REQUIRED ACTION: Leaving the pictures out, transcribe the records below exactly.

################

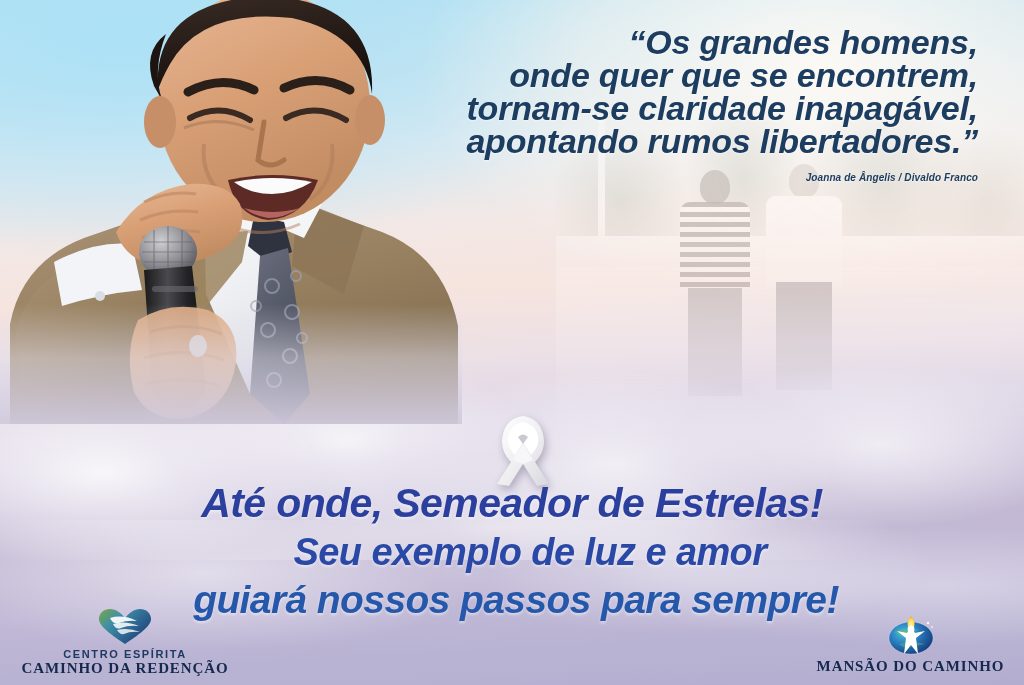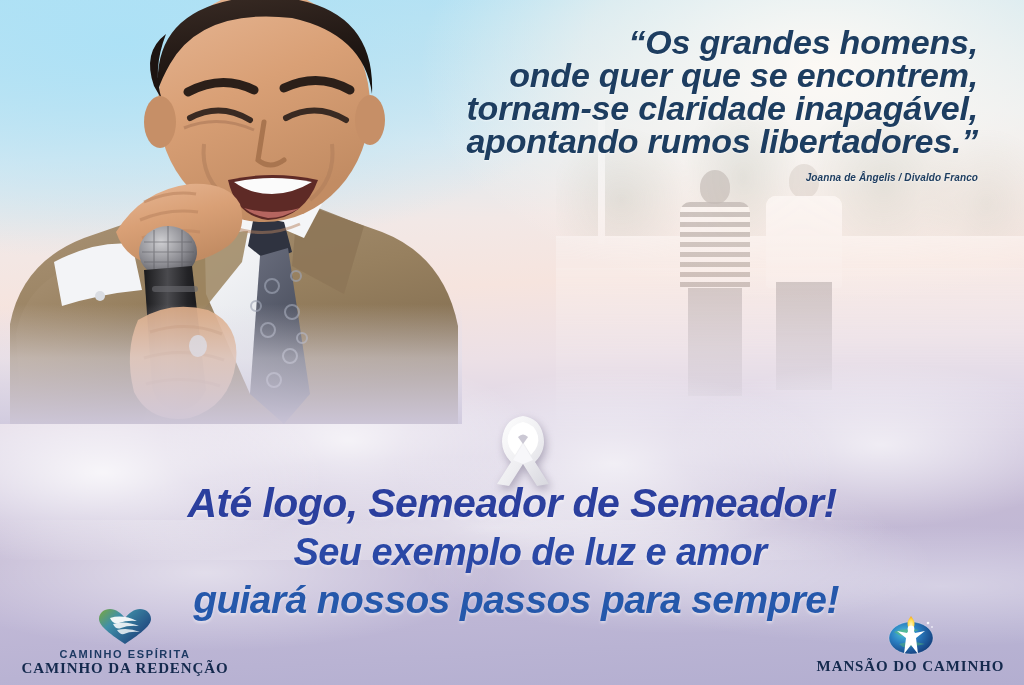--- a/index.html
+++ b/index.html
@@ -353,41 +353,41 @@
       </defs>
       <path d="M36 6 Q20 8 16 24 Q12 40 24 52 L10 74 L22 76 L36 54 L50 76 L62 74 L48 52
                Q60 40 56 24 Q52 8 36 6 Z" fill="url(#ribG)"></path>
       <path d="M36 12 Q24 14 21 26 Q19 36 28 45 L36 32 L44 45 Q53 36 51 26 Q48 14 36 12 Z" fill="#ffffff"></path>
       <path d="M31 27 Q36 22 41 27 L36 34 Z" fill="#b9b6c6" opacity="0.75"></path>
       <path d="M36 34 L26 50 L36 54 L46 50 Z" fill="#f7f7fa"></path>
     </svg>
   </div>
 
   <div class="headline">
-    <div class="hl hl-1">Até logo, Semeador de Semeador!</div>
+    <div class="hl hl-1">Até onde, Semeador de Estrelas!</div>
     <div class="hl hl-2">Seu exemplo de luz e amor</div>
     <div class="hl hl-3">guiará nossos passos para sempre!</div>
   </div>
 
   <div class="logo-left">
     <svg class="logo-mark" width="56" height="38" viewBox="0 0 56 38" aria-hidden="true">
       <defs>
         <linearGradient id="heartG" x1="0" y1="0" x2="1" y2="0.7">
           <stop offset="0%" stop-color="#7aa83f"></stop>
           <stop offset="35%" stop-color="#3f8fa8"></stop>
           <stop offset="100%" stop-color="#1d3f7a"></stop>
         </linearGradient>
       </defs>
       <path d="M28 36 C10 24 2 17 2 11 C2 5 7 1 13 1 C19 1 24 5 28 10
                C32 5 37 1 43 1 C49 1 54 5 54 11 C54 17 46 24 28 36 Z" fill="url(#heartG)"></path>
       <path d="M13 10 Q26 6 40 13 Q30 12 22 15 Q16 17 13 10 Z" fill="#ffffff" opacity="0.92"></path>
       <path d="M16 16 Q28 12 42 18 Q31 17 24 20 Q19 22 16 16 Z" fill="#ffffff" opacity="0.86"></path>
       <path d="M20 22 Q31 19 43 24 Q33 23 27 26 Q23 27 20 22 Z" fill="#ffffff" opacity="0.8"></path>
     </svg>
-    <div class="logo-line-1">CAMINHO ESPÍRITA</div>
+    <div class="logo-line-1">CENTRO ESPÍRITA</div>
     <div class="logo-line-2">CAMINHO DA REDENÇÃO</div>
   </div>
 
   <div class="logo-right">
     <svg class="logo-mark" width="52" height="42" viewBox="0 0 52 42" aria-hidden="true">
       <defs>
         <radialGradient id="globeG" cx="0.35" cy="0.35" r="0.8">
           <stop offset="0%" stop-color="#4fc2d8"></stop>
           <stop offset="40%" stop-color="#2a7fc2"></stop>
           <stop offset="100%" stop-color="#10306e"></stop>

################

SOLUTION FOR THIS EXERCISE:
--- a/index.html
+++ b/index.html
@@ -353,41 +353,41 @@
       </defs>
       <path d="M36 6 Q20 8 16 24 Q12 40 24 52 L10 74 L22 76 L36 54 L50 76 L62 74 L48 52
                Q60 40 56 24 Q52 8 36 6 Z" fill="url(#ribG)"></path>
       <path d="M36 12 Q24 14 21 26 Q19 36 28 45 L36 32 L44 45 Q53 36 51 26 Q48 14 36 12 Z" fill="#ffffff"></path>
       <path d="M31 27 Q36 22 41 27 L36 34 Z" fill="#b9b6c6" opacity="0.75"></path>
       <path d="M36 34 L26 50 L36 54 L46 50 Z" fill="#f7f7fa"></path>
     </svg>
   </div>
 
   <div class="headline">
-    <div class="hl hl-1">Até logo, Semeador de Semeador!</div>
+    <div class="hl hl-1">Até onde, Semeador de Estrelas!</div>
     <div class="hl hl-2">Seu exemplo de luz e amor</div>
     <div class="hl hl-3">guiará nossos passos para sempre!</div>
   </div>
 
   <div class="logo-left">
     <svg class="logo-mark" width="56" height="38" viewBox="0 0 56 38" aria-hidden="true">
       <defs>
         <linearGradient id="heartG" x1="0" y1="0" x2="1" y2="0.7">
           <stop offset="0%" stop-color="#7aa83f"></stop>
           <stop offset="35%" stop-color="#3f8fa8"></stop>
           <stop offset="100%" stop-color="#1d3f7a"></stop>
         </linearGradient>
       </defs>
       <path d="M28 36 C10 24 2 17 2 11 C2 5 7 1 13 1 C19 1 24 5 28 10
                C32 5 37 1 43 1 C49 1 54 5 54 11 C54 17 46 24 28 36 Z" fill="url(#heartG)"></path>
       <path d="M13 10 Q26 6 40 13 Q30 12 22 15 Q16 17 13 10 Z" fill="#ffffff" opacity="0.92"></path>
       <path d="M16 16 Q28 12 42 18 Q31 17 24 20 Q19 22 16 16 Z" fill="#ffffff" opacity="0.86"></path>
       <path d="M20 22 Q31 19 43 24 Q33 23 27 26 Q23 27 20 22 Z" fill="#ffffff" opacity="0.8"></path>
     </svg>
-    <div class="logo-line-1">CAMINHO ESPÍRITA</div>
+    <div class="logo-line-1">CENTRO ESPÍRITA</div>
     <div class="logo-line-2">CAMINHO DA REDENÇÃO</div>
   </div>
 
   <div class="logo-right">
     <svg class="logo-mark" width="52" height="42" viewBox="0 0 52 42" aria-hidden="true">
       <defs>
         <radialGradient id="globeG" cx="0.35" cy="0.35" r="0.8">
           <stop offset="0%" stop-color="#4fc2d8"></stop>
           <stop offset="40%" stop-color="#2a7fc2"></stop>
           <stop offset="100%" stop-color="#10306e"></stop>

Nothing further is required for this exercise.